▶ _ACTIVITY_: Omitting all images, transcribe the entries word for word.

(Records from a dataset)
------------------------------------------------

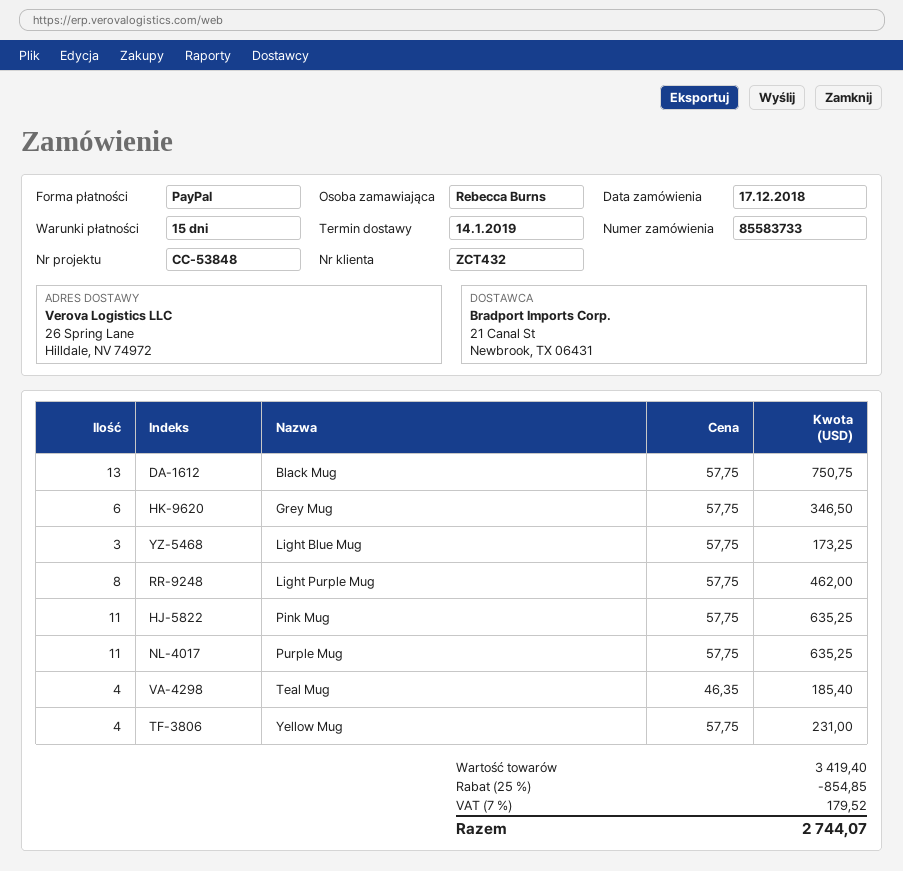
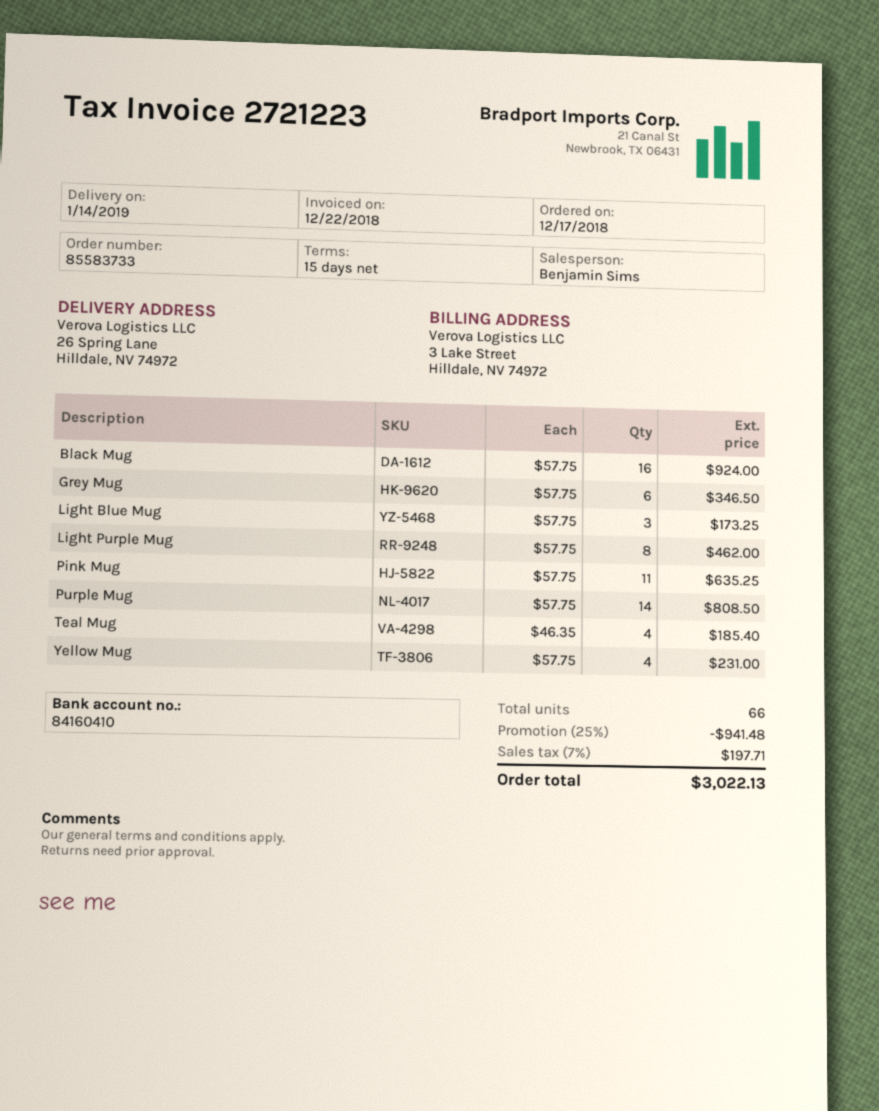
Black Mug: 13 x 57.75 = 750.75 -> 16 x 57.75 = 924.00
Purple Mug: 11 x 57.75 = 635.25 -> 14 x 57.75 = 808.50
discount: 25% = 854.85 -> 25% = 941.48
tax: 7% = 179.52 -> 7% = 197.71
total: 2744.07 -> 3022.13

------------------------------------------------

▶ _TASK ANSWER_:
Black Mug: 13 x 57.75 = 750.75 -> 16 x 57.75 = 924.00
Purple Mug: 11 x 57.75 = 635.25 -> 14 x 57.75 = 808.50
discount: 25% = 854.85 -> 25% = 941.48
tax: 7% = 179.52 -> 7% = 197.71
total: 2744.07 -> 3022.13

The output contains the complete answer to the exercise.